# Replacement Plugs for SPEC V question.



## Jsee (Jan 12, 2004)

Okay, up front I’ll tell you I don’t know much so I’m asking. I’ve been doing some research as well as calling around different autoparts dealers and I’ve been looking for a good replacement plug for my V. Owning other vehicles I usually just ran the Bosh + 2 and Bosch Platinum + 4’s and thought that the spark would be better with these rather than the “Platinum tipped” plugs that come stock. So, during my research I found NKG’s Laser Platinum Extreme: Nissan Spec V Plugs. They Recommended part LSR5AIX-11. I’m looking for a reliable plug as well. Hpautoworks.com is selling a set of four for $40.00. Is this a good price? Is there another good plug to look for? I’m asking you guys, because I don’t know.

Thanks

Jsee


----------



## chimmike (Oct 17, 2002)

if your car has less than 50k on the odo, don't waste your money on plugs.

if you do have more.....don't use anything Bosch in it....only NGK or maybe Denso.

Any NGK platinum that fits the qr25 will be fine.


----------



## Jsee (Jan 12, 2004)

*thank you*

thank you Chimmike.  

oh, and sorry for the dickhead attitude before.


----------



## chimmike (Oct 17, 2002)

if you're lookin for cheap mods (under 200) try intake and crank pulley.


----------



## nhblk03ser (Jan 7, 2003)

Heres Nissan's spark plug part # 22401-5m015 and the NGK # is NGK-plfr5a-11. Why are you replacing the plugs for. They should last 105K.


----------



## Bror Jace (Apr 26, 2003)

_"Why are you replacing the plugs for. They should last 105K."_

My dad has a 2000 Mercury Grand Marquis with 60,000 miles on the ODO. Plugs are supposed to be good for 100,000 miles. His car was running like crap and we replaced the plugs ... problem instantly solved. They looked only "sorta-OK" coming out of the motor, too. It was time.

Even with platinums, 80,000+ miles can be pushing it. 

Personally, I've always felt that platinums traded some performance away for long term durability. I'd use a copper plug in my car even if I had to swap them out every 25,000-30,000 miles as long as they worked better (more mileage/power).

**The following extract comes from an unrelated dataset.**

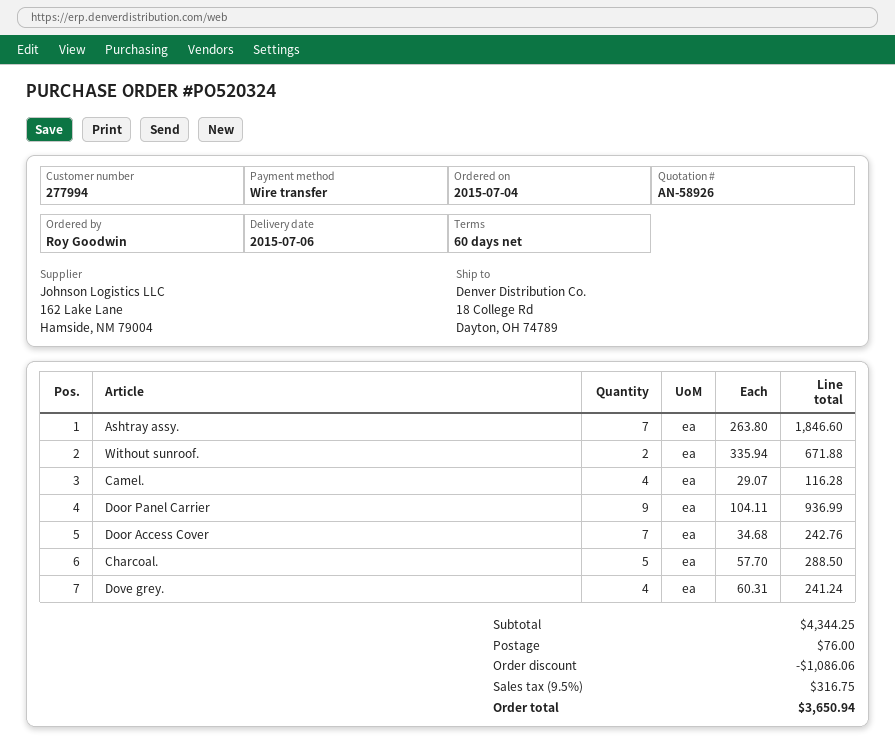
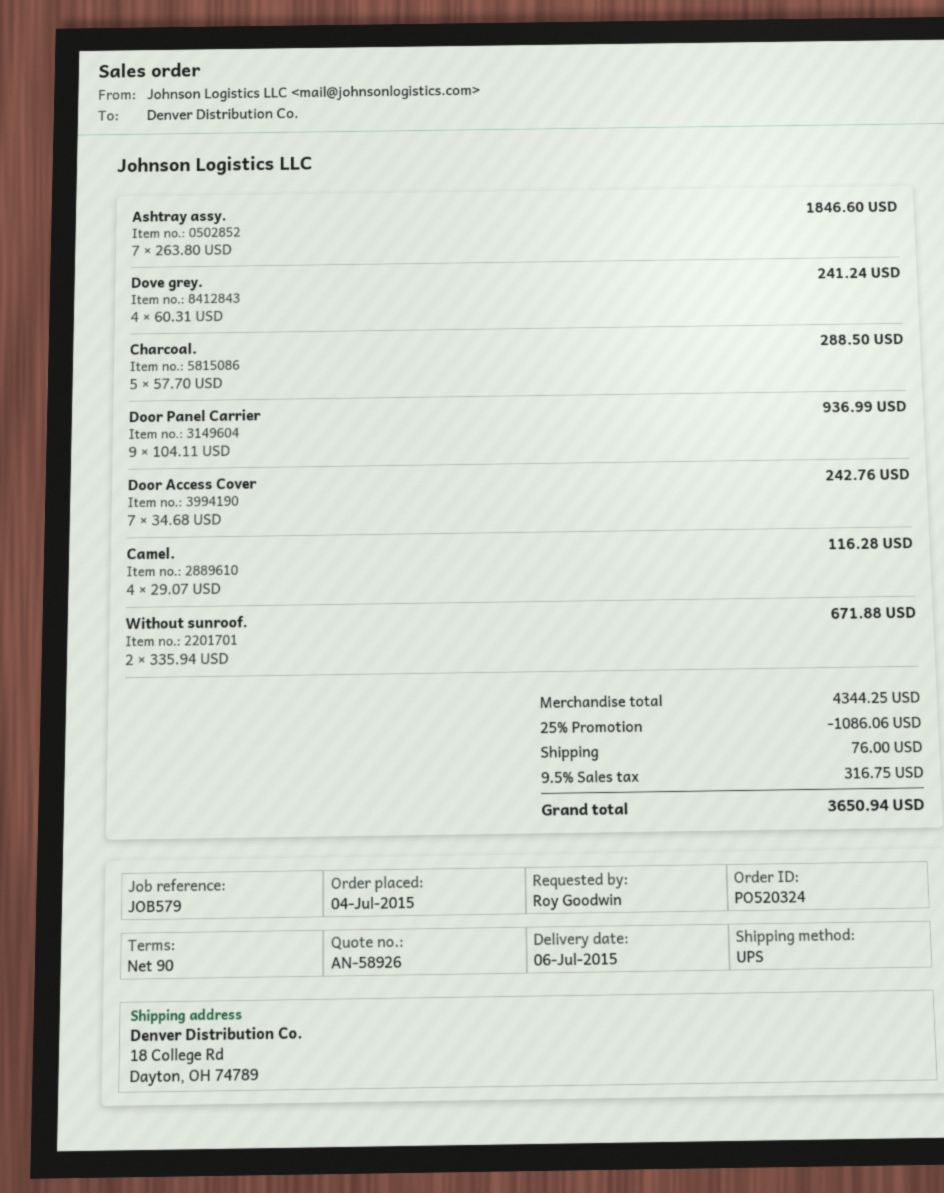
payment terms: 60 days -> 90 days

I tried all kinds of plugs in my '95 Civic and the OEM copper NGKs worked the best (I meticulously measured my mileage to be sure). Bosch Platniums were one of the worst.


----------



## Blank (Aug 21, 2003)

how many miles on the spec that needs new plugs???


----------



## Jsee (Jan 12, 2004)

Not many miles and I don't plan on replacing plugs anytime soon. I just wanted to know what kind to put in when the time comes. Other than that, the car is running great!


----------



## BEERBUEFF (Sep 3, 2003)

i put splitfires in mine, i dont seem to have any problems and there like 3 bucks a piece at A&A autoparts, everyone i talk to has somethin different to say about plugs, i guess well just have to see what comments this post comes up with in time


----------



## Jsee (Jan 12, 2004)

*Split FIre plugs*

BEERBUEFF:

I was actually looking for some splittfires - but wanted platinum. Are you SF's platinum: does it matter. Let me know because I use to run Bosh Platinum + 4's until I heard some things about them.


----------



## chimmike (Oct 17, 2002)

bosch plugs suck in Nissans. I use mainly NGK and sometimes Denso


----------



## BEERBUEFF (Sep 3, 2003)

it doesent say if there plat. i dont think i got the plat ones but i went on there web site they do have them, you have to order them under the 2002 sentra, Triple Platinum Plug: TP522D (DOHC; Vin D; Gap .044in.)  check it out on www.splitfire.com im more than likely going to order them next time i do some upkeep on my baybe


----------